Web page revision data
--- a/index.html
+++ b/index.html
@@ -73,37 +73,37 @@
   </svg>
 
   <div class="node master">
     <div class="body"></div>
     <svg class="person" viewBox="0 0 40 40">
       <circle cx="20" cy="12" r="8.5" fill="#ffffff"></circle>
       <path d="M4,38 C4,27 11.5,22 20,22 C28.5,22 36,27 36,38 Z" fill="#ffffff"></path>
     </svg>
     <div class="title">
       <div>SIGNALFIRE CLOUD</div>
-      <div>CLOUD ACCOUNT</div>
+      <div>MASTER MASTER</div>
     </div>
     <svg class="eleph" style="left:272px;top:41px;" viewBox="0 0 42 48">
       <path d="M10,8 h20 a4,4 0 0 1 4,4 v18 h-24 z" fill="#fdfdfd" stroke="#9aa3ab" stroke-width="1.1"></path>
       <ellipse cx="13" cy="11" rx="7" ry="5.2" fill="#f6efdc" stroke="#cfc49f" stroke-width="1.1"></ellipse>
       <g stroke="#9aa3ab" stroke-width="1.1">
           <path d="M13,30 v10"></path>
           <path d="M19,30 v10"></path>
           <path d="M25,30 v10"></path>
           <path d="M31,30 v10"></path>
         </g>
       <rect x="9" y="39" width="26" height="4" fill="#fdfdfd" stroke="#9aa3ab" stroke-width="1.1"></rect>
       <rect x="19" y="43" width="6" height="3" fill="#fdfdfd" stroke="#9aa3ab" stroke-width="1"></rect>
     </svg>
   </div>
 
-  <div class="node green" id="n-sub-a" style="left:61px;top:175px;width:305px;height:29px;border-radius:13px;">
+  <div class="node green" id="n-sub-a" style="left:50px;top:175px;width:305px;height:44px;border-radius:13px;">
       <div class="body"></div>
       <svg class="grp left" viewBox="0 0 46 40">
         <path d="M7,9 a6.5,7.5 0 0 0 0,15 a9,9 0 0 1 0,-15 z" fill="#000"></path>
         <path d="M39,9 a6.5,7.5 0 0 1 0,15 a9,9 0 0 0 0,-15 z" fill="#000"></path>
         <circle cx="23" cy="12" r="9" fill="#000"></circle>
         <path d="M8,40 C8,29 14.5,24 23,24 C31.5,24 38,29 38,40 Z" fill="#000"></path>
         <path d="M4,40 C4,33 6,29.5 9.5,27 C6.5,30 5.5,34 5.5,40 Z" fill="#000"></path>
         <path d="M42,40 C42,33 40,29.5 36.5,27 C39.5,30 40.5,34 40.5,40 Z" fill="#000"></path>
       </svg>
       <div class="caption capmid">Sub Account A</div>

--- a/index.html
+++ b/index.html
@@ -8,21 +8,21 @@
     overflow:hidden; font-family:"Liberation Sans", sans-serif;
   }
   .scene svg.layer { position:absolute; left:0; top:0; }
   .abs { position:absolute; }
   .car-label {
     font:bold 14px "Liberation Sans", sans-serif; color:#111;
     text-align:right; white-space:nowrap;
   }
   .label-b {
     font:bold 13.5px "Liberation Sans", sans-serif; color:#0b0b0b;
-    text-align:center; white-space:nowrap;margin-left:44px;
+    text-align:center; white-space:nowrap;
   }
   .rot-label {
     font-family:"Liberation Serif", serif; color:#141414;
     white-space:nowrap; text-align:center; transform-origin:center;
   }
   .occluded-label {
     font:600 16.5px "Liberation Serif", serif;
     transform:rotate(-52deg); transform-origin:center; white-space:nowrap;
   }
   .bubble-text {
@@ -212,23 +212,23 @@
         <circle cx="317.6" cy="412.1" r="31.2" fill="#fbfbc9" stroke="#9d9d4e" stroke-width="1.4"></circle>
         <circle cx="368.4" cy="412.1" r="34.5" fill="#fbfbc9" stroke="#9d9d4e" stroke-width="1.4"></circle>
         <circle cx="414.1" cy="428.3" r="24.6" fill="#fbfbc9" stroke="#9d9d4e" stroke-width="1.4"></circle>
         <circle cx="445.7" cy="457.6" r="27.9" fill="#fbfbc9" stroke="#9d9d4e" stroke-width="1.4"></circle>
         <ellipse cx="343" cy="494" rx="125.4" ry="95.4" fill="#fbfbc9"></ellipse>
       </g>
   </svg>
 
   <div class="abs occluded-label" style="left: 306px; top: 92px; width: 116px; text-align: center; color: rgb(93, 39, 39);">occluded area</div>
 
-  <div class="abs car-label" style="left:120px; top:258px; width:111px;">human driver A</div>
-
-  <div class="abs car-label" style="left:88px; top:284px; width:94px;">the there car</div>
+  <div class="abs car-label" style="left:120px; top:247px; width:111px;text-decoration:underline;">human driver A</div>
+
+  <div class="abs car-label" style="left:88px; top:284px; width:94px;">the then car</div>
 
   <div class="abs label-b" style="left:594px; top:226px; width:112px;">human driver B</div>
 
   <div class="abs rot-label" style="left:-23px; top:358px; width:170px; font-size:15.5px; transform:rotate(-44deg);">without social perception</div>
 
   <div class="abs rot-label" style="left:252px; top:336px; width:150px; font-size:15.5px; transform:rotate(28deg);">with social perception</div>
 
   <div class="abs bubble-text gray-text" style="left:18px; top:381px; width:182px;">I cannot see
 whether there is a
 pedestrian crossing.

◆ TASK REQUIREMENTS: Return every record, leaving each line exactly as it was given.

◆ COMPLETED EXERCISE:
--- a/index.html
+++ b/index.html
@@ -73,37 +73,37 @@
   </svg>
 
   <div class="node master">
     <div class="body"></div>
     <svg class="person" viewBox="0 0 40 40">
       <circle cx="20" cy="12" r="8.5" fill="#ffffff"></circle>
       <path d="M4,38 C4,27 11.5,22 20,22 C28.5,22 36,27 36,38 Z" fill="#ffffff"></path>
     </svg>
     <div class="title">
       <div>SIGNALFIRE CLOUD</div>
-      <div>CLOUD ACCOUNT</div>
+      <div>MASTER MASTER</div>
     </div>
     <svg class="eleph" style="left:272px;top:41px;" viewBox="0 0 42 48">
       <path d="M10,8 h20 a4,4 0 0 1 4,4 v18 h-24 z" fill="#fdfdfd" stroke="#9aa3ab" stroke-width="1.1"></path>
       <ellipse cx="13" cy="11" rx="7" ry="5.2" fill="#f6efdc" stroke="#cfc49f" stroke-width="1.1"></ellipse>
       <g stroke="#9aa3ab" stroke-width="1.1">
           <path d="M13,30 v10"></path>
           <path d="M19,30 v10"></path>
           <path d="M25,30 v10"></path>
           <path d="M31,30 v10"></path>
         </g>
       <rect x="9" y="39" width="26" height="4" fill="#fdfdfd" stroke="#9aa3ab" stroke-width="1.1"></rect>
       <rect x="19" y="43" width="6" height="3" fill="#fdfdfd" stroke="#9aa3ab" stroke-width="1"></rect>
     </svg>
   </div>
 
-  <div class="node green" id="n-sub-a" style="left:61px;top:175px;width:305px;height:29px;border-radius:13px;">
+  <div class="node green" id="n-sub-a" style="left:50px;top:175px;width:305px;height:44px;border-radius:13px;">
       <div class="body"></div>
       <svg class="grp left" viewBox="0 0 46 40">
         <path d="M7,9 a6.5,7.5 0 0 0 0,15 a9,9 0 0 1 0,-15 z" fill="#000"></path>
         <path d="M39,9 a6.5,7.5 0 0 1 0,15 a9,9 0 0 0 0,-15 z" fill="#000"></path>
         <circle cx="23" cy="12" r="9" fill="#000"></circle>
         <path d="M8,40 C8,29 14.5,24 23,24 C31.5,24 38,29 38,40 Z" fill="#000"></path>
         <path d="M4,40 C4,33 6,29.5 9.5,27 C6.5,30 5.5,34 5.5,40 Z" fill="#000"></path>
         <path d="M42,40 C42,33 40,29.5 36.5,27 C39.5,30 40.5,34 40.5,40 Z" fill="#000"></path>
       </svg>
       <div class="caption capmid">Sub Account A</div>

--- a/index.html
+++ b/index.html
@@ -8,21 +8,21 @@
     overflow:hidden; font-family:"Liberation Sans", sans-serif;
   }
   .scene svg.layer { position:absolute; left:0; top:0; }
   .abs { position:absolute; }
   .car-label {
     font:bold 14px "Liberation Sans", sans-serif; color:#111;
     text-align:right; white-space:nowrap;
   }
   .label-b {
     font:bold 13.5px "Liberation Sans", sans-serif; color:#0b0b0b;
-    text-align:center; white-space:nowrap;margin-left:44px;
+    text-align:center; white-space:nowrap;
   }
   .rot-label {
     font-family:"Liberation Serif", serif; color:#141414;
     white-space:nowrap; text-align:center; transform-origin:center;
   }
   .occluded-label {
     font:600 16.5px "Liberation Serif", serif;
     transform:rotate(-52deg); transform-origin:center; white-space:nowrap;
   }
   .bubble-text {
@@ -212,23 +212,23 @@
         <circle cx="317.6" cy="412.1" r="31.2" fill="#fbfbc9" stroke="#9d9d4e" stroke-width="1.4"></circle>
         <circle cx="368.4" cy="412.1" r="34.5" fill="#fbfbc9" stroke="#9d9d4e" stroke-width="1.4"></circle>
         <circle cx="414.1" cy="428.3" r="24.6" fill="#fbfbc9" stroke="#9d9d4e" stroke-width="1.4"></circle>
         <circle cx="445.7" cy="457.6" r="27.9" fill="#fbfbc9" stroke="#9d9d4e" stroke-width="1.4"></circle>
         <ellipse cx="343" cy="494" rx="125.4" ry="95.4" fill="#fbfbc9"></ellipse>
       </g>
   </svg>
 
   <div class="abs occluded-label" style="left: 306px; top: 92px; width: 116px; text-align: center; color: rgb(93, 39, 39);">occluded area</div>
 
-  <div class="abs car-label" style="left:120px; top:258px; width:111px;">human driver A</div>
-
-  <div class="abs car-label" style="left:88px; top:284px; width:94px;">the there car</div>
+  <div class="abs car-label" style="left:120px; top:247px; width:111px;text-decoration:underline;">human driver A</div>
+
+  <div class="abs car-label" style="left:88px; top:284px; width:94px;">the then car</div>
 
   <div class="abs label-b" style="left:594px; top:226px; width:112px;">human driver B</div>
 
   <div class="abs rot-label" style="left:-23px; top:358px; width:170px; font-size:15.5px; transform:rotate(-44deg);">without social perception</div>
 
   <div class="abs rot-label" style="left:252px; top:336px; width:150px; font-size:15.5px; transform:rotate(28deg);">with social perception</div>
 
   <div class="abs bubble-text gray-text" style="left:18px; top:381px; width:182px;">I cannot see
 whether there is a
 pedestrian crossing.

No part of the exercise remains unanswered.